Requirement: Keep to one stretch of the data below, the lines from the one with "Tuffy Dog Toys" up to and including the one with "total: 502.60 -> 548.60", and return that stretch exactly.

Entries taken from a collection
╔══

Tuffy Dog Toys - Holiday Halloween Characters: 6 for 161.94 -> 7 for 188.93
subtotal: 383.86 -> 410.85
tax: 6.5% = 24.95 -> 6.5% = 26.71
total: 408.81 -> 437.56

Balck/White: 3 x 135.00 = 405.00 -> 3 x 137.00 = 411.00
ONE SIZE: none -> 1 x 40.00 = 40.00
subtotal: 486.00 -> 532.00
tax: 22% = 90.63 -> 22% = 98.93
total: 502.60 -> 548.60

╚══
╔══

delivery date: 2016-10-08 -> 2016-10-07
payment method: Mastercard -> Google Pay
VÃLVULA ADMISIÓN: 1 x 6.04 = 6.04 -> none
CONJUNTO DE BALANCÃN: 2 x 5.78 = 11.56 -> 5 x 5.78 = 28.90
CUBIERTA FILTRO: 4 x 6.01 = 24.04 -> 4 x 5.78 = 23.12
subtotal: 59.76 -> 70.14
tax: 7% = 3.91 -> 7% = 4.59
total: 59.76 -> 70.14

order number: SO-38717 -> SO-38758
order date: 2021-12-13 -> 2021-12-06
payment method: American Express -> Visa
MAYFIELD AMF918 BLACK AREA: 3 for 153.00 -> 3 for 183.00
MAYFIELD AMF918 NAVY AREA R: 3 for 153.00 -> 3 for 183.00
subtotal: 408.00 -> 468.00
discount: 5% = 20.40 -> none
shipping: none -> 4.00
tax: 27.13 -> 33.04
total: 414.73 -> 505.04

╚══

Finished exercise:
Tuffy Dog Toys - Holiday Halloween Characters: 6 for 161.94 -> 7 for 188.93
subtotal: 383.86 -> 410.85
tax: 6.5% = 24.95 -> 6.5% = 26.71
total: 408.81 -> 437.56

Balck/White: 3 x 135.00 = 405.00 -> 3 x 137.00 = 411.00
ONE SIZE: none -> 1 x 40.00 = 40.00
subtotal: 486.00 -> 532.00
tax: 22% = 90.63 -> 22% = 98.93
total: 502.60 -> 548.60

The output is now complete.